§ Task statement: Scan the entries for the word "circle" and return every line that has it.

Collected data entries
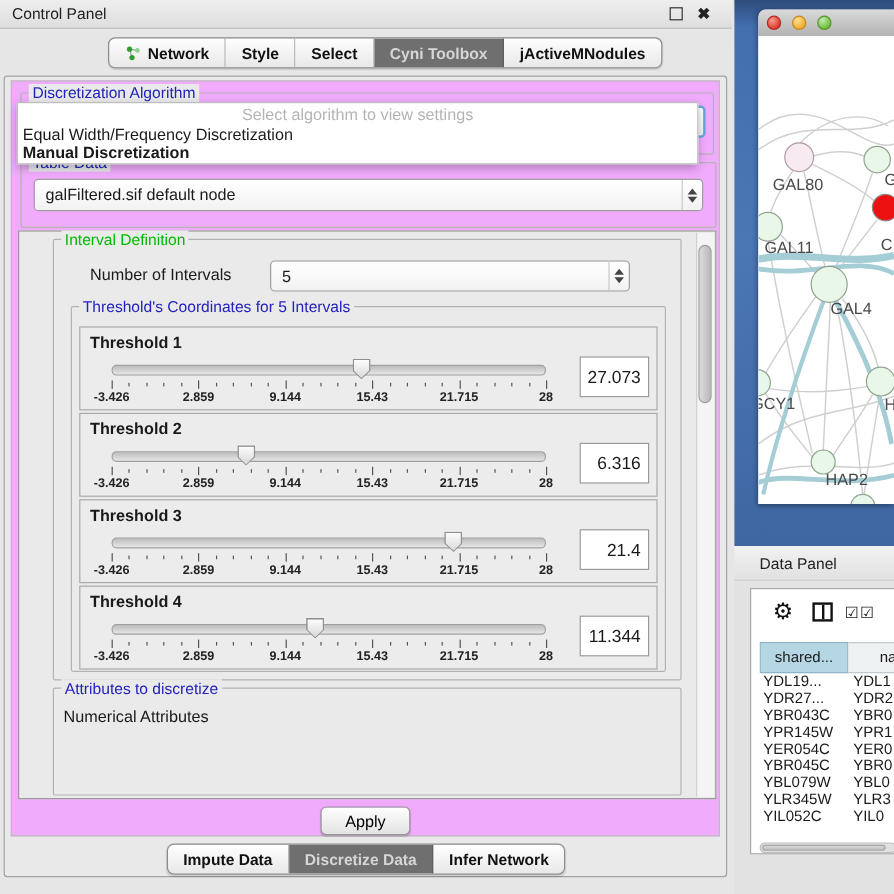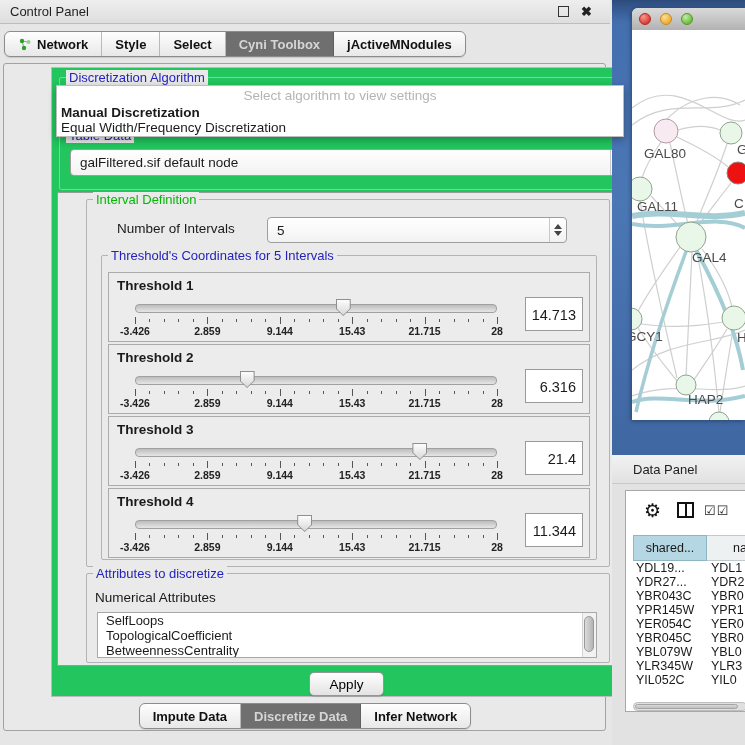--- a/index.html
+++ b/index.html
@@ -13,28 +13,28 @@
   .cp-titlebar .spacer{flex:1;}
   .float-btn{width:9px;height:9px;border:1.5px solid #333;margin-right:12px;background:transparent;}
   .close-btn{font-size:13px;font-weight:bold;color:#222;margin-right:18px;line-height:1;}
   
   .tabgroup{display:flex;border:1px solid #8c8c8c;border-radius:6px;overflow:hidden;
        background:linear-gradient(#fefefe,#e8e8e8);height:24px;font-size:13px;font-weight:bold;
        box-shadow:0 1px 1px rgba(0,0,0,0.12);}
   .tabgroup .tab{display:flex;align-items:center;padding:0 13px;border-right:1px solid #b9b9b9;color:#111;}
   .tabgroup .tab:last-child{border-right:none;}
   .tabgroup .tab.selected{background:#6f6f6f;color:#d6d6d6;border-right-color:#5f5f5f;}
-  .top-tabs{position:absolute;top:31px;left:4px;width:610px;display:flex;}
+  .top-tabs{position:absolute;top:31px;left:16px;width:610px;display:flex;justify-content:center;}
   .bottom-tabs{position:absolute;top:703px;left:0;width:610px;display:flex;justify-content:center;}
   .net-icon{width:14px;height:13px;margin-right:5px;}
   
   .outer-frame{position:absolute;left:3px;top:63px;width:603px;height:668px;
        border:1px solid #a2a2a2;border-radius:3px;background:#e9e9e9;box-sizing:border-box;}
   .content{position:absolute;left:9px;top:67px;width:591px;height:630px;
-       border:1px solid #bcbcbc;background:#22c55e;box-sizing:border-box;margin-left:42px;}
+       border:1px solid #bcbcbc;background:#f0abfc;box-sizing:border-box;}
   .group{position:absolute;border:1px solid #b3b3b3;border-radius:2px;}
   .group>.gtitle{position:absolute;top:-8px;left:6px;background:#e9e9e9;padding:0 3px;font-size:13px;}
   .gtitle.blue{color:#2323bb;} .gtitle.green{color:#00bb00;}
   
   .combo{position:absolute;background:linear-gradient(#ffffff,#f2f2f2);border:1px solid #9e9e9e;
        border-radius:4px;display:flex;align-items:center;font-size:13.5px;box-sizing:border-box;}
   .combo .val{flex:1;padding-left:9px;white-space:nowrap;overflow:hidden;}
   .combo .spin{width:16px;display:flex;flex-direction:column;align-items:center;justify-content:center;gap:2px;
        border-left:1px solid #c9c9c9;align-self:stretch;}
   .arr-up{width:0;height:0;border-left:4px solid transparent;border-right:4px solid transparent;border-bottom:5px solid #444;}
@@ -165,22 +165,22 @@
     <div class="combo focused" style="left:11px;top:20px;width:567px;height:27px;">
       <span class="val"></span>
       <span class="spin">
           <span class="arr-up"></span>
           <span class="arr-dn"></span>
         </span>
     </div>
 
     <div class="popup">
       <div class="hint">Select algorithm to view settings</div>
+      <div class="opt">Equal Width/Frequency Discretization</div>
       <div class="opt bold">Manual Discretization</div>
-      <div class="opt">Equal Width/Frequency Discretization</div>
     </div>
 
     <div class="group" style="left:7px;top:67px;width:578px;height:53px;">
       <span class="gtitle blue">Table Data</span>
       <div class="combo" style="left:10px;top:13px;right:10px;height:27px;">
         <span class="val">galFiltered.sif default node</span>
         <span class="spin">
             <span class="arr-up"></span>
             <span class="arr-dn"></span>
           </span>
@@ -240,21 +240,21 @@
                 <div class="tick major" style="left: 100%;"></div>
               </div>
             <div class="scalerow">
                 <span class="scalelab" style="left: 0%;">-3.426</span>
                 <span class="scalelab" style="left: 20%;">2.859</span>
                 <span class="scalelab" style="left: 40%;">9.144</span>
                 <span class="scalelab" style="left: 60%;">15.43</span>
                 <span class="scalelab" style="left: 80%;">21.715</span>
                 <span class="scalelab" style="left: 100%;">28</span>
               </div>
-            <div class="valfield">14.713</div>
+            <div class="valfield">27.073</div>
           </div>
 
           <div class="thr-box" style="top:88px;">
             <span class="thr-label">Threshold 2</span>
             <div class="slider">
               <div class="thumb" style="left: 31%;">
                   <div class="inner"></div>
                 </div>
             </div>
             <div class="tickrow">
@@ -386,30 +386,20 @@
                 <span class="scalelab" style="left: 100%;">28</span>
               </div>
             <div class="valfield">11.344</div>
           </div>
         </div>
       </div>
 
       <div class="group" style="left:28px;top:380px;width:522px;height:88px;background:#eaeaea;">
         <span class="gtitle blue" style="background:#eaeaea;">Attributes to discretize</span>
         <span class="bold-label" style="left:8px;top:16px;">Numerical Attributes</span>
-        <div class="attr-list">
-          <div>
-              <div class="attr-item">SelfLoops</div>
-              <div class="attr-item">TopologicalCoefficient</div>
-              <div class="attr-item">BetweennessCentrality</div>
-            </div>
-          <div class="attr-scroll">
-              <div class="attr-thumb"></div>
-            </div>
-        </div>
       </div>
 
       <div class="vscroll">
         <div class="vthumb" style="top:10px;height:132px;"></div>
       </div>
     </div>
 
     <div class="apply-row">
       <button class="apply-btn">Apply</button>
     </div>

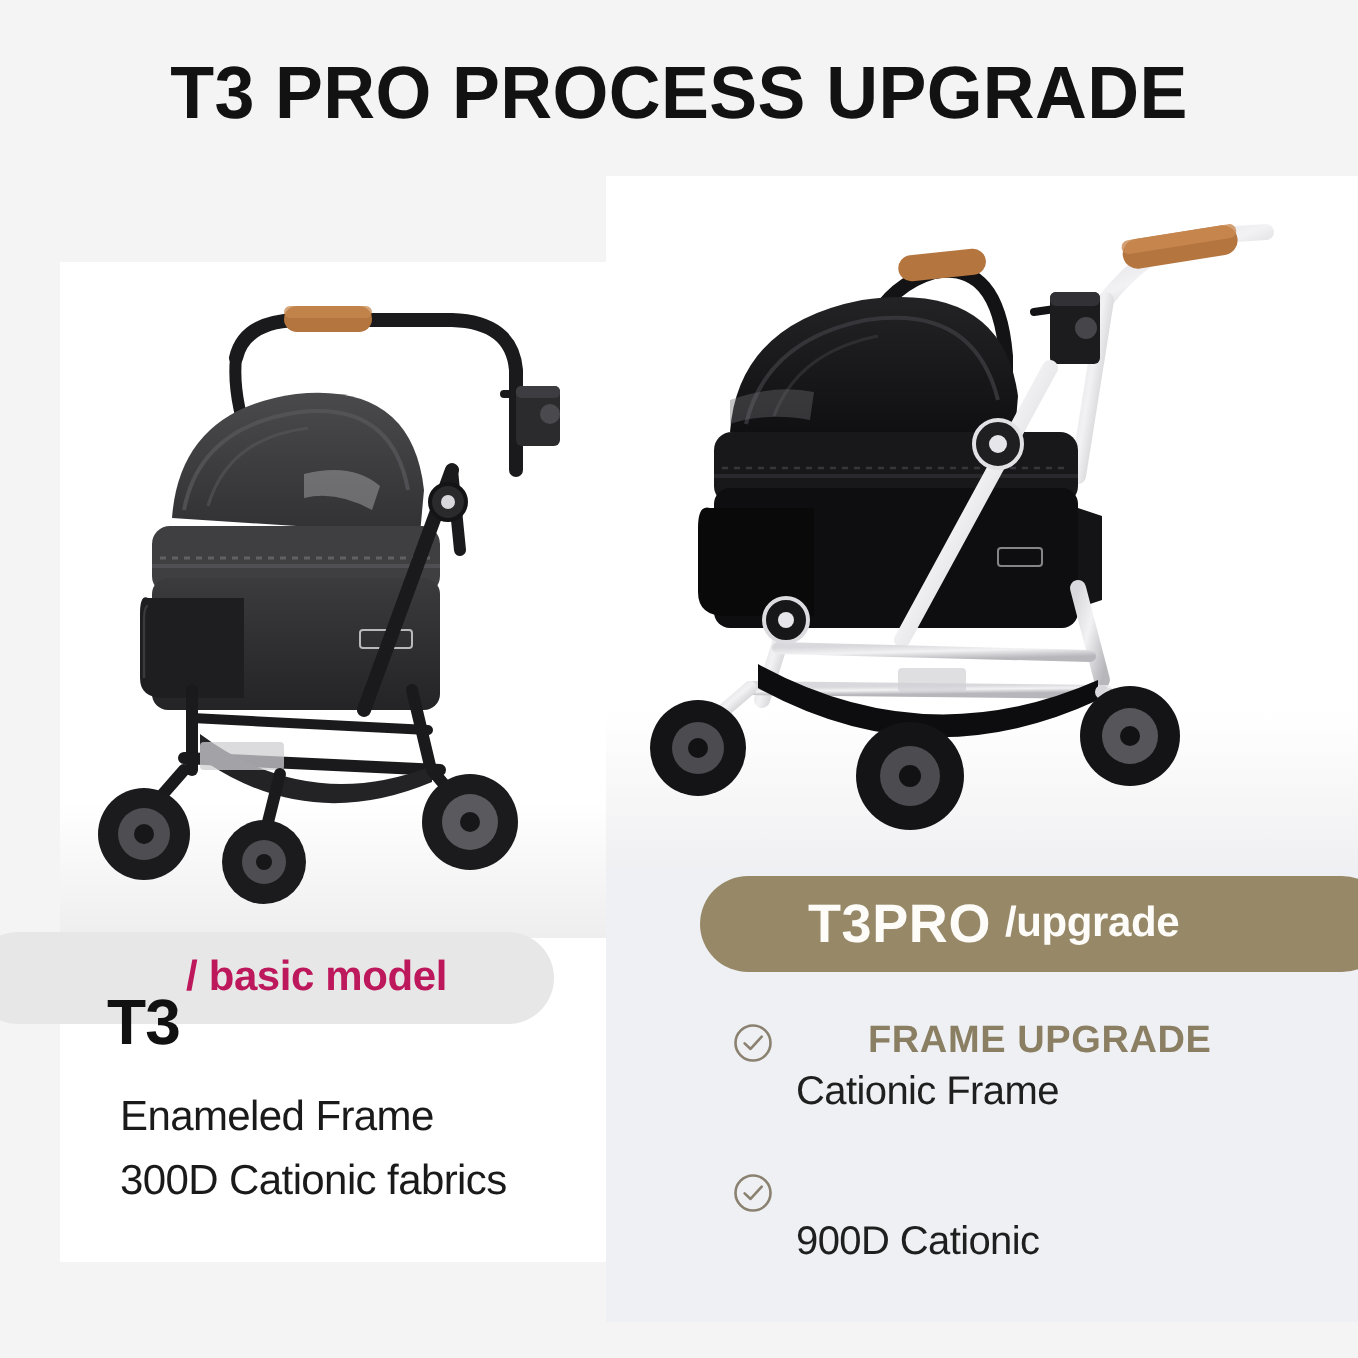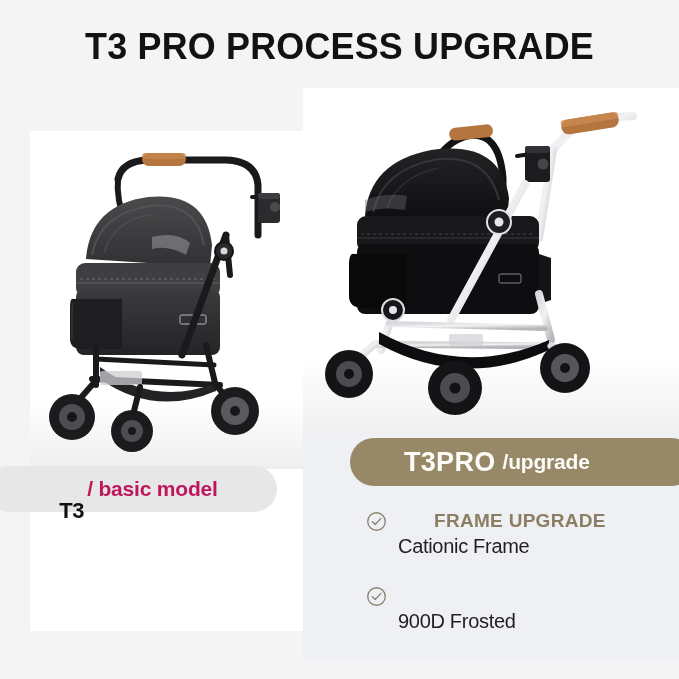--- a/index.html
+++ b/index.html
@@ -48,21 +48,21 @@
   }
   .pill-left{
     left:-14px;top:466px;width:291px;height:46px;
     background:#e7e7e7;
     border-radius:23px;
     justify-content:center;
     padding-left:14px;
     box-sizing:border-box;
   }
   .pill-left .p-main{
-    font-size:22px;font-weight:700;color:#111;letter-spacing:-.4px;margin-top:44px;
+    font-size:32px;font-weight:700;color:#111;letter-spacing:-.4px;margin-top:44px;
   }
   .pill-left .p-sub{
     font-size:21px;font-weight:600;color:#be185d;letter-spacing:-.2px;
     margin-left:3px;
   }
   .pill-right{
     left:350px;top:438px;width:345px;height:48px;
     background:#978968;
     border-radius:24px;
     padding-left:54px;
@@ -261,20 +261,24 @@
       <circle cx="262" cy="280" r="14" fill="#55555a"></circle>
       <circle cx="262" cy="280" r="5" fill="#121214"></circle>
     </svg>
   </div>
 
   <div class="pill pill-left">
     <span class="p-main">T3</span>
     <span class="p-sub">/ basic model</span>
   </div>
 
+  <div class="left-desc">
+    <div>Enameled Frame</div>
+    <div>300D Cationic fabrics</div>
+  </div>
 
   <div class="pill pill-right">
     <span class="p-main">T3PRO</span>
     <span class="p-sub">/upgrade</span>
   </div>
 
   <div class="features">
 
     <div class="feature">
       <div class="feature-head">
@@ -291,18 +295,18 @@
 
     <div class="feature">
       <div class="feature-head">
         <span class="check-icon">
           <svg viewBox="0 0 24 24" width="21" height="21" aria-hidden="true">
             <circle cx="12" cy="12" r="10" fill="none" stroke="#8b8170" stroke-width="1.5"></circle>
             <path d="M7.2 12.2 L10.6 15.4 L17 8.4" fill="none" stroke="#8b8170" stroke-width="1.5" stroke-linecap="round" stroke-linejoin="round"></path>
           </svg>
         </span>
       </div>
-      <div class="feature-sub">900D Frosted</div>
+      <div class="feature-sub">900D Cationic</div>
     </div>
 
   </div>
 
 </div>
 
 </body></html>

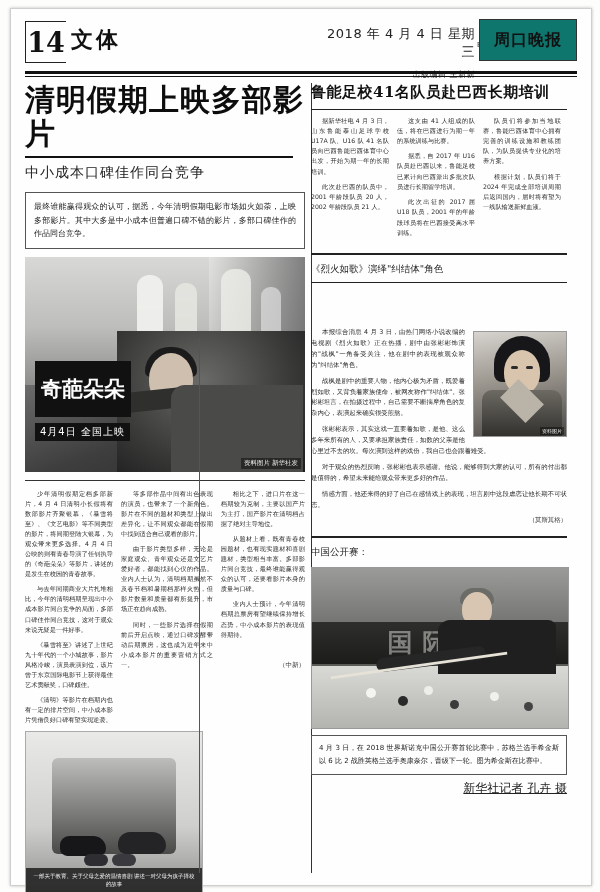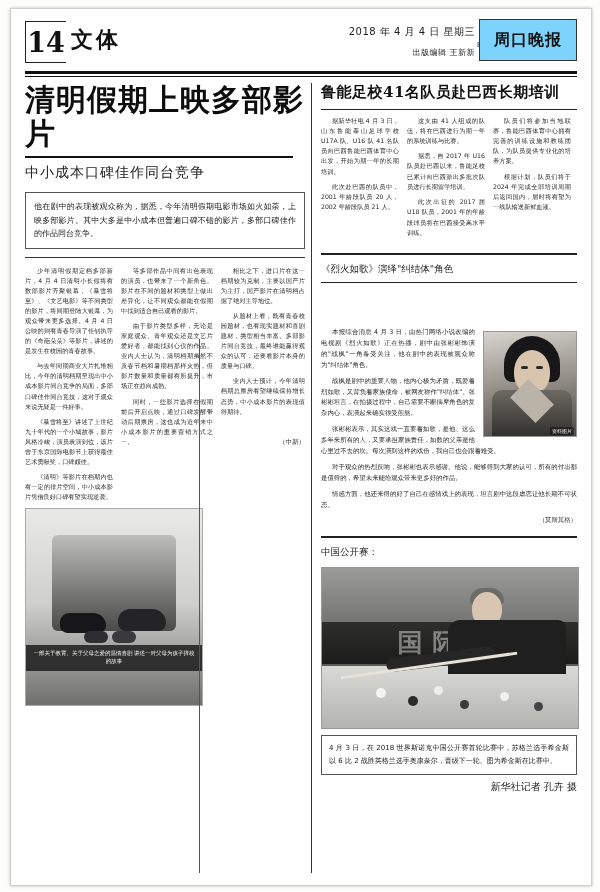--- a/index.html
+++ b/index.html
@@ -21,26 +21,26 @@
     display:flex;align-items:center;justify-content:center;
   }
   .pagenum{font-family:"DejaVu Serif","Liberation Serif",serif;font-size:27px;font-weight:bold;color:#111;line-height:1;}
   .section-name{
     position:absolute;left:46px;top:6px;font-size:22px;font-weight:bold;color:#111;
     font-family:Liberation Sans, sans-serif;letter-spacing:3px;
   }
   .mast-mid{
     position:absolute;left:300px;top:6px;width:150px;text-align:right;color:#222;
   }
-  .mast-mid .date{font-size:10px;letter-spacing:.5px;}
+  .mast-mid .date{font-size:13px;letter-spacing:.5px;}
   .mast-mid .editor{font-size:8px;margin-top:8px;letter-spacing:.5px;}
   .mast-mail{position:absolute;left:452px;top:22px;font-size:7px;color:#333;}
   .mast-logo{
     position:absolute;right:0;top:0;width:96px;height:40px;
-    border:1px solid #333;background:#7dd3fc;
+    border:1px solid #333;background:#0f766e;
     display:flex;align-items:center;justify-content:center;
   }
   .mast-logo span{
     font-family:"DejaVu Serif","Liberation Serif",serif;
     font-size:16px;font-weight:bold;color:#111;letter-spacing:1px;
   }
   .rule-thick{position:absolute;left:14px;top:62px;width:552px;height:3px;background:#111;}
   .rule-thin{position:absolute;left:14px;top:67px;width:552px;height:1px;background:#111;}
 
   
@@ -118,21 +118,21 @@
   .p2-smallshoeL{position:absolute;left:58px;top:122px;width:24px;height:12px;background:#2e2e32;border-radius:6px;}
   .p2-smallshoeR{position:absolute;left:86px;top:122px;width:24px;height:12px;background:#3a3a3e;border-radius:6px;}
   .p2-band{position:absolute;left:0;top:136px;width:176px;height:26px;background:#1d1d1d;opacity:.85;}
   .p2-bandtext{position:absolute;left:6px;top:140px;width:164px;font-size:5.5px;color:#f2f2f2;line-height:1.5;text-align:center;}
 
   
   .vrule{position:absolute;left:300px;top:74px;width:1px;height:790px;background:#333;}
   .vrule2{position:absolute;left:188px;top:330px;width:1px;height:534px;background:#555;}
 
   
-  .rightcol{position:absolute;left:310px;top:74px;width:256px;}
+  .rightcol{position:absolute;left:300px;top:74px;width:256px;}
   .r-head{
     font-family:"DejaVu Serif","Liberation Serif",serif;
     font-size:15px;font-weight:bold;color:#111;letter-spacing:.5px;line-height:1.3;
   }
   .r-rule{height:1px;background:#222;margin:6px 0 6px 0;}
   .r-body{display:flex;gap:8px;margin-top:4px;}
   .r-body .c{width:78px;font-size:6.2px;line-height:1.65;color:#2b2b2b;text-align:justify;}
   .r-body .c p{margin:0 0 5px 0;text-indent:11px;}
   .kicker{font-size:9.5px;color:#222;font-family:"DejaVu Serif","Liberation Serif",serif;margin-bottom:4px;}
   .r-head2{
@@ -174,21 +174,21 @@
   .sn-ball1{position:absolute;left:54px;top:120px;width:10px;height:10px;border-radius:50%;background:#f4f4f0;}
   .sn-ball2{position:absolute;left:86px;top:128px;width:10px;height:10px;border-radius:50%;background:#2a2a2a;}
   .sn-ball3{position:absolute;left:112px;top:118px;width:9px;height:9px;border-radius:50%;background:#ededea;}
   .sn-ball4{position:absolute;left:138px;top:132px;width:9px;height:9px;border-radius:50%;background:#3b3b3b;}
   .sn-ball5{position:absolute;left:178px;top:124px;width:9px;height:9px;border-radius:50%;background:#f0f0ec;}
   .sn-ball6{position:absolute;left:212px;top:134px;width:9px;height:9px;border-radius:50%;background:#444;}
   .cap-box{
     margin-top:6px;border:1px solid #555;padding:6px 7px;
     font-size:7px;line-height:1.8;color:#222;text-align:justify;
   }
-  .cap-sig{text-align:right;font-size:10px;color:#222;margin-top:5px;}
+  .cap-sig{text-align:right;font-size:12px;color:#222;margin-top:5px;text-decoration:underline;}
   .hr-block{height:2px;background:#222;margin:10px 0 8px 0;}
 </style>
 </head>
 <body>
 
 <div class="page">
  <div class="sheet">
 
   <div class="masthead">
     <div class="pagenum-box">
@@ -205,22 +205,38 @@
     </div>
   </div>
   <div class="rule-thick"></div>
   <div class="rule-thin"></div>
 
   <div class="leftcol">
     <div class="headline">清明假期上映多部影片</div>
     <div class="headline-rule"></div>
     <div class="subhead">中小成本口碑佳作同台竞争</div>
 
-    <div class="lead-box">他在剧中的表现被观众称为，据悉，今年清明假期电影市场如火如荼，上映多部影片。其中大多是中小成本但普遍口碑不错的影片，多部口碑佳作的作品同台竞争。</div>
-
+    <div class="lead-box">最终谁能赢得观众的认可，据悉，今年清明假期电影市场如火如荼，上映多部影片。其中大多是中小成本但普遍口碑不错的影片，多部口碑佳作的作品同台竞争。</div>
+
+    <div class="poster1">
+      <div class="p1-backdrop"></div>
+      <div class="p1-curtain"></div>
+      <div class="p1-figa"></div>
+      <div class="p1-figb"></div>
+      <div class="p1-figc"></div>
+      <div class="p1-figd"></div>
+      <div class="p1-person"></div>
+      <div class="p1-hair"></div>
+      <div class="p1-head"></div>
+      <div class="p1-arm"></div>
+      <div class="p1-jacket"></div>
+      <div class="p1-title">奇葩朵朵</div>
+      <div class="p1-sub">4月4日 全国上映</div>
+      <div class="p1-credit">资料图片 新华社发</div>
+    </div>
 
     <div class="col-rule-h"></div>
 
     <div class="bodywrap">
       <div class="bodycol">
         <p class="indent">少年清明假期定档多部新片，4 月 4 日清明小长假将有数部影片齐聚银幕，《暴雪将至》、《文艺电影》等不同类型的影片，将同期登陆大银幕，为观众带来更多选择。4 月 4 日公映的则有青春导演了任钊执导的《奇葩朵朵》等影片，讲述的是发生在校园的青春故事。</p>
         <p class="indent">与去年同期商业大片扎堆相比，今年的清明档期呈现出中小成本影片同台竞争的局面，多部口碑佳作同台竞技，这对于观众来说无疑是一件好事。</p>
         <p class="indent">《暴雪将至》讲述了上世纪九十年代的一个小城故事，影片风格冷峻，演员表演到位，该片曾于东京国际电影节上获得最佳艺术贡献奖，口碑颇佳。</p>
         <p class="indent">《清明》等影片在档期内也有一定的排片空间，中小成本影片凭借良好口碑有望实现逆袭。</p>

§ Your response:
       <circle cx="262" cy="280" r="14" fill="#55555a"></circle>
       <circle cx="262" cy="280" r="5" fill="#121214"></circle>
             <circle cx="12" cy="12" r="10" fill="none" stroke="#8b8170" stroke-width="1.5"></circle>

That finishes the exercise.